To help avoid information disclosure, do not configure configuration items to monitor potentially sensitive information.

Do not configure compliance rules that use data that can be modified by end users.

If you create a compliance rule based on data that users can modify, such as registry settings for configuration choices, the compliance results will not be reliable.

Import Microsoft System Center configuration packs and other configuration data from external sources only if they have a valid digital signature from a trusted publisher.

Published configuration data can be digitally signed so that you can verify the publishing source and ensure that the data has not been tampered with. If the digital signature verification check fails, you are warned and prompted to continue with the import. Do not import unsigned data if you cannot verify the source and integrity of the data.

Implement access controls to protect reference computers.

Ensure that when an administrative user configures a registry or file system setting by browsing to a reference computer, the reference computer had not been compromised.

Secure the communication channel when you browse to a reference computer.

To prevent tampering of the data when it is transferred over the network, use Internet Protocol security (IPsec) or server message block (SMB) between the computer that runs the Configuration Manager console and the reference computer.

Restrict and monitor the administrative users who are granted the Compliance Settings Manager role-based security role.

Administrative users who are granted the Compliance Settings Manager role can deploy configuration items to all devices and all users in the hierarchy.

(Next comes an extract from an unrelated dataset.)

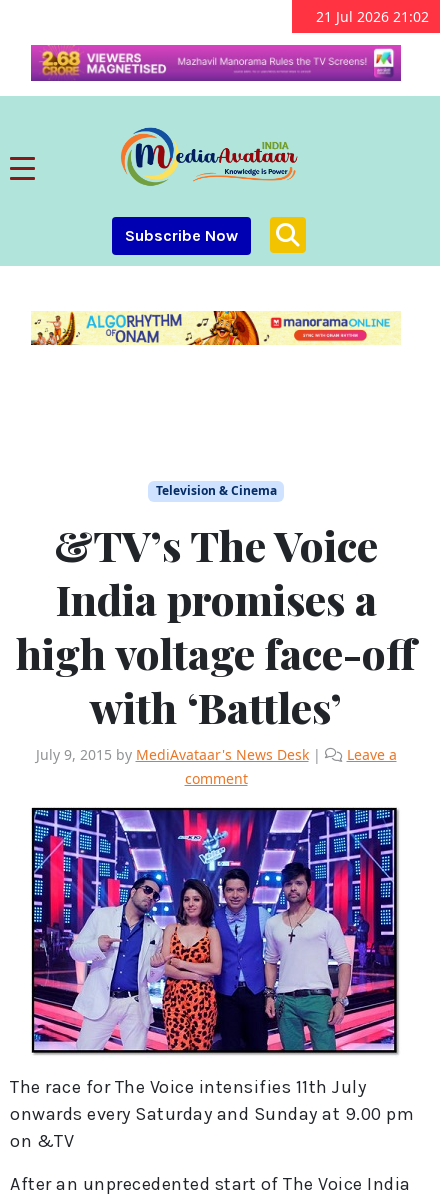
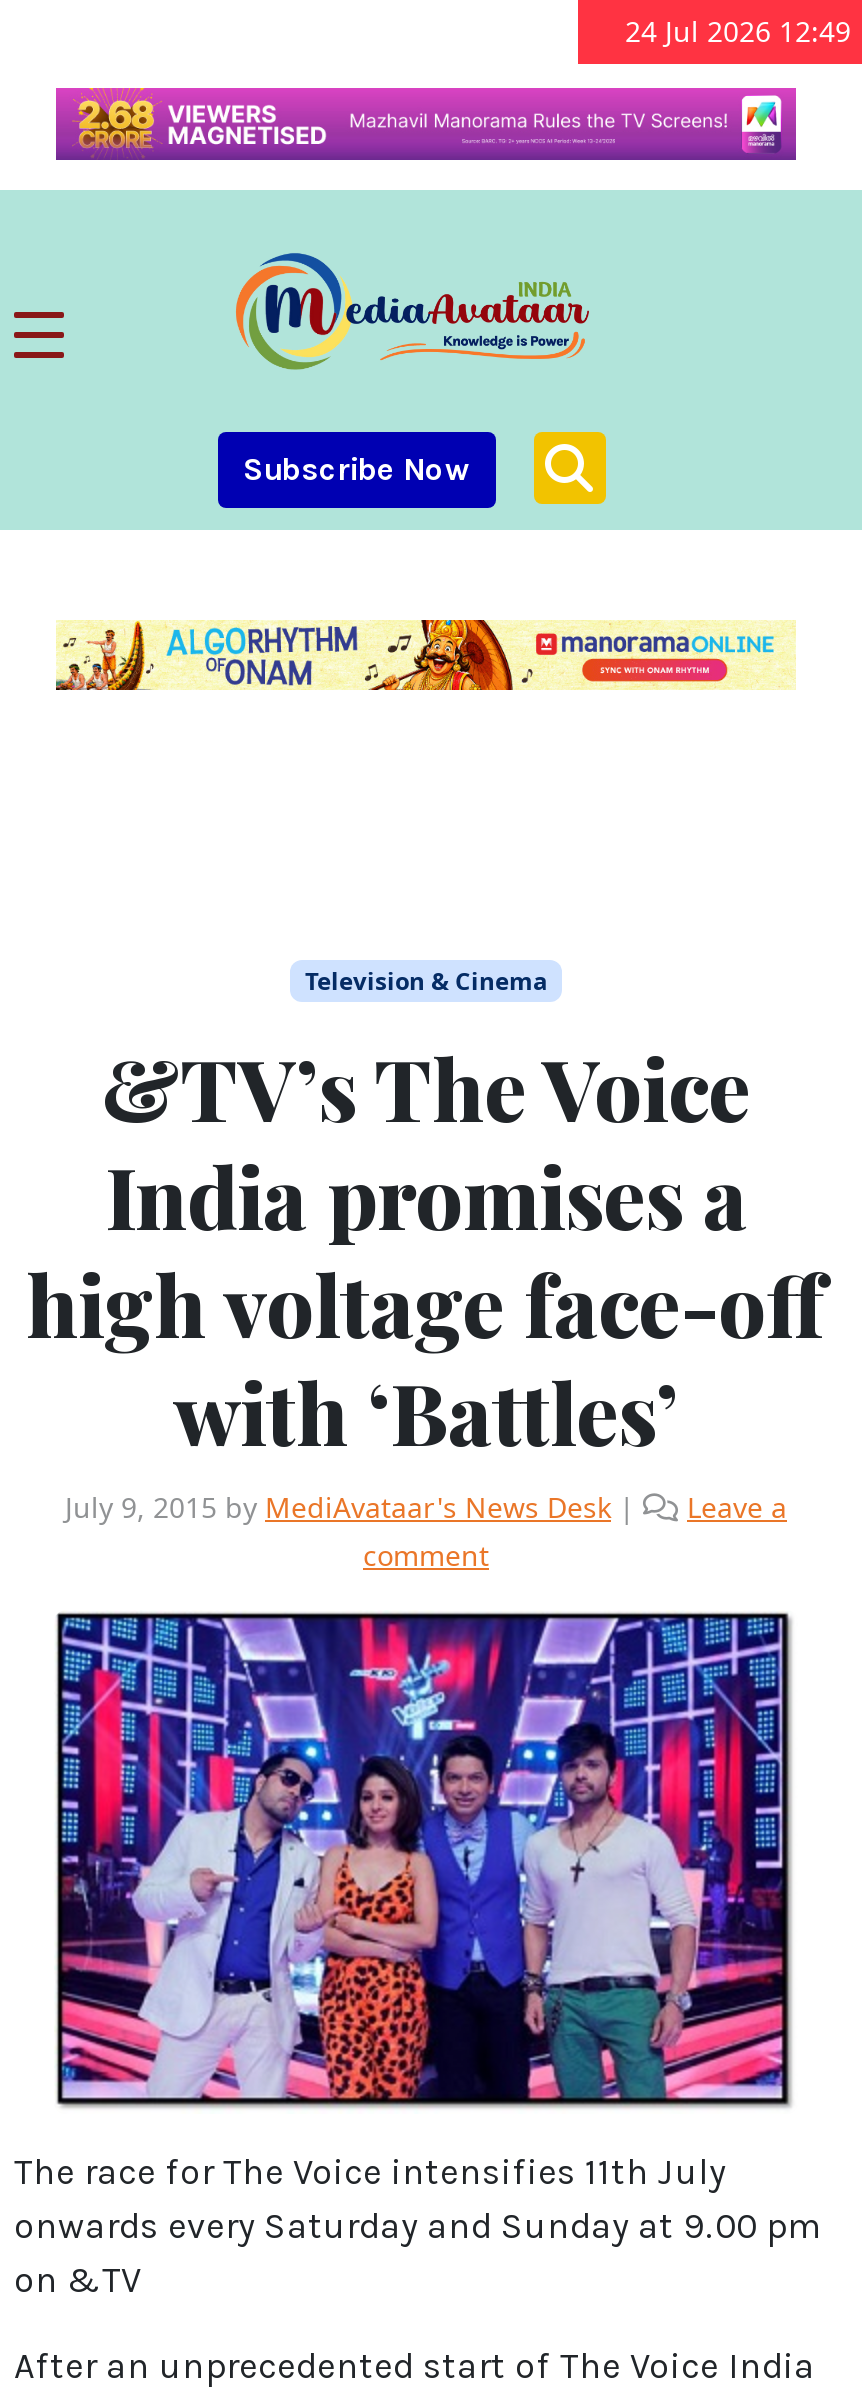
- 21 Jul 2026 21:02
+ 24 Jul 2026 12:49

Configuration items can be very powerful and can include, for example, scripts and registry reconfiguration.

Privacy Information for Compliance Settings

You can use compliance settings to evaluate whether your client devices are compliant with configuration items that you deploy in configuration baselines. Some settings can be automatically remediated if they out of compliance. Compliance information is sent to the site server by the management point and stored in the site database. The information is encrypted when devices send it to the management point, but it is not stored in encrypted format in the site database. Information is retained in the database until the site maintenance task Delete Aged Configuration Management Data deletes it every 90 days. You can configure the deletion interval. Compliance information is not sent to Microsoft.

By default, devices do not evaluate compliance settings. In addition, you must configure the configuration items and configuration baselines, and then deploy them to devices.

Before you configure compliance settings, consider your privacy requirements.